BEGIN SOURCE MATERIAL

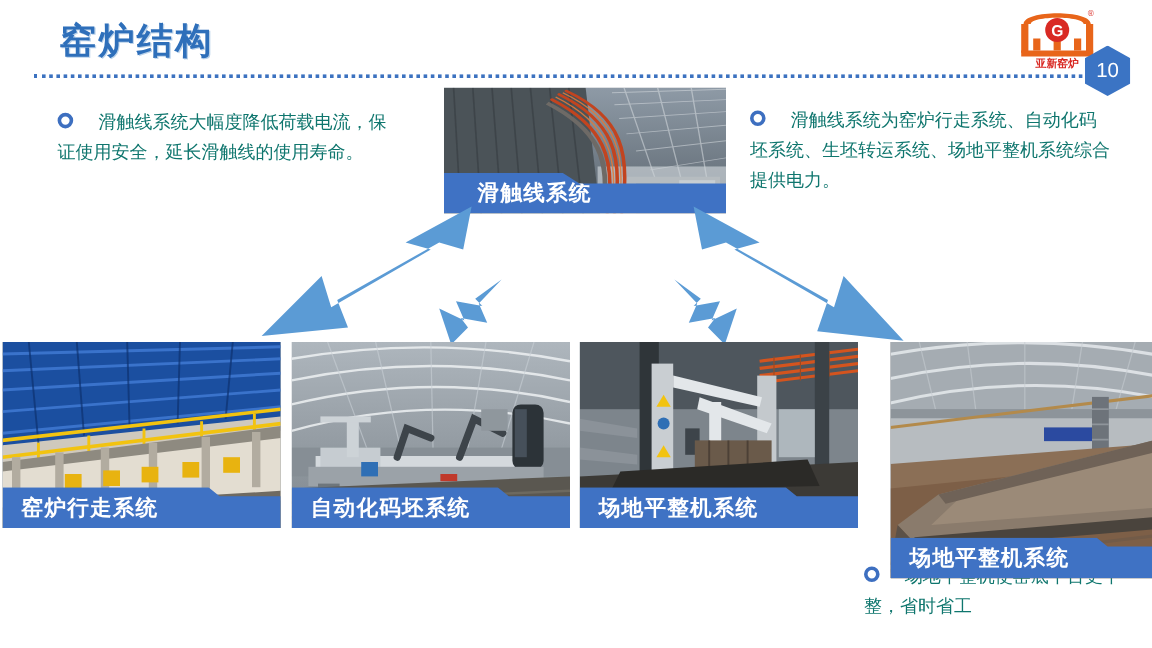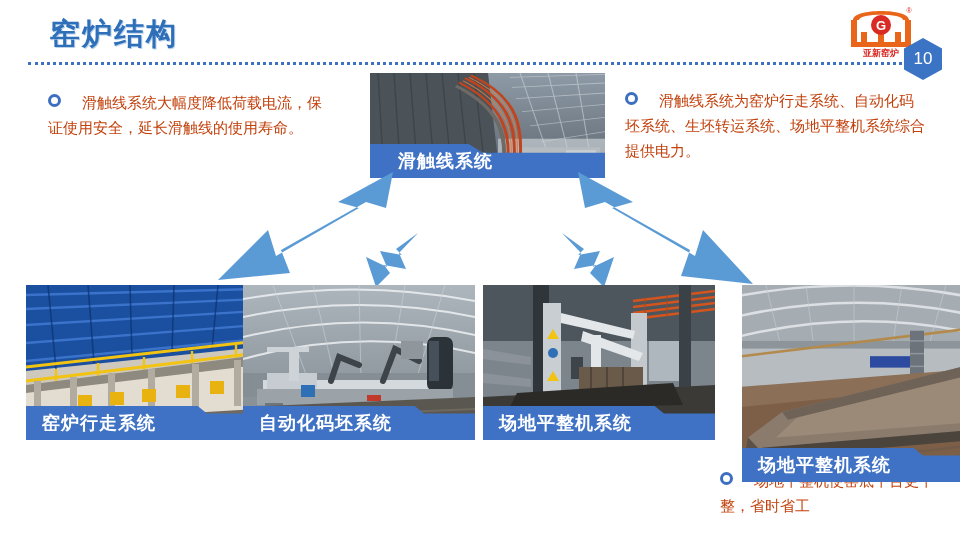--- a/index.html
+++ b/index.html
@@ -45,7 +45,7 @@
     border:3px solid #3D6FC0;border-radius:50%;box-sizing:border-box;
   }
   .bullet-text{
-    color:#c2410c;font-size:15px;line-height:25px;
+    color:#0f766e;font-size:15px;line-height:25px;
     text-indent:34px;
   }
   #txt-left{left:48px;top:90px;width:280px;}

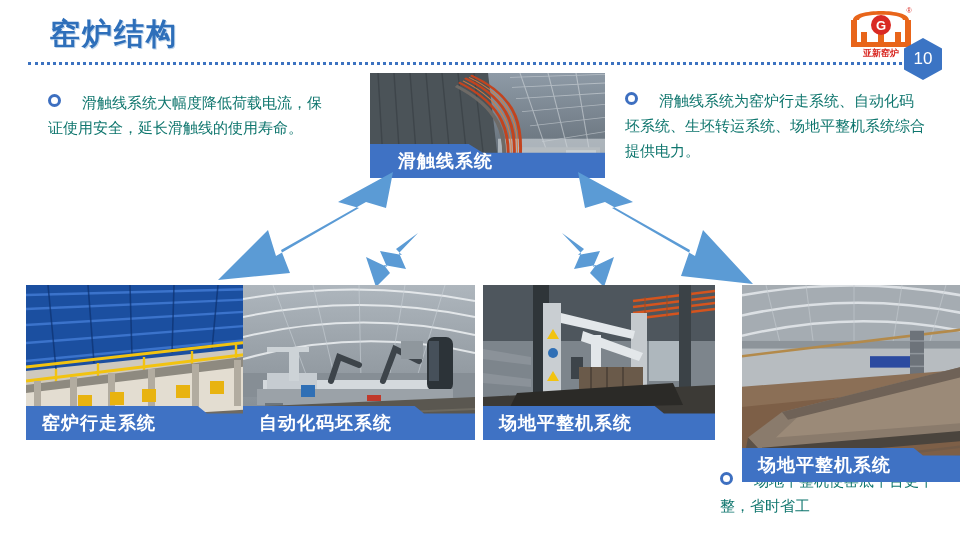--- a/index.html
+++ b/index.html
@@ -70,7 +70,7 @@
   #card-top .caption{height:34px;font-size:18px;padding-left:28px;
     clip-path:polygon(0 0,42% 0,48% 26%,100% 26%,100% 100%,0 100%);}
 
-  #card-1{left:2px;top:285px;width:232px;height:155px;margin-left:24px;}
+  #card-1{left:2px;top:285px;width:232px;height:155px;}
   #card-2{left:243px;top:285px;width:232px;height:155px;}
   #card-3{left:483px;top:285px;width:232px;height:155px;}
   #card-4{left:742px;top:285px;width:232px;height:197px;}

END SOURCE MATERIAL
BEGIN SOURCE MATERIAL

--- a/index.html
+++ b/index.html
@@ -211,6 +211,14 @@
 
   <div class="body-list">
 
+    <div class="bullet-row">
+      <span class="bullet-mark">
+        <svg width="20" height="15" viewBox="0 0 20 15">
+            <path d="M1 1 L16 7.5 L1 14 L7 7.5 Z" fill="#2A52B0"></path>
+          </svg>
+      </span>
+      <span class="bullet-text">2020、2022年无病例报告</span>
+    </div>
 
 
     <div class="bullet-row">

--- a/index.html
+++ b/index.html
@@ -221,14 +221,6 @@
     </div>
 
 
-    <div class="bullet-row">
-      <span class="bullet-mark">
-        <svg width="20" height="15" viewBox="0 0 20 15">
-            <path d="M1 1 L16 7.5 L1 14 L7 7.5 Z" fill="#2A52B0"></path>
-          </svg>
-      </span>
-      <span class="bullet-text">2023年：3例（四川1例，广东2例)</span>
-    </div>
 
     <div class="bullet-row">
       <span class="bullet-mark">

END SOURCE MATERIAL

◆ **EXERCISE AIM**
Which lines in the records above contain the string "size"? Copy each one.

◆ **EXPECTED ANSWER**
-    color:#c2410c;font-size:15px;line-height:25px;
+    color:#0f766e;font-size:15px;line-height:25px;
   #card-top .caption{height:34px;font-size:18px;padding-left:28px;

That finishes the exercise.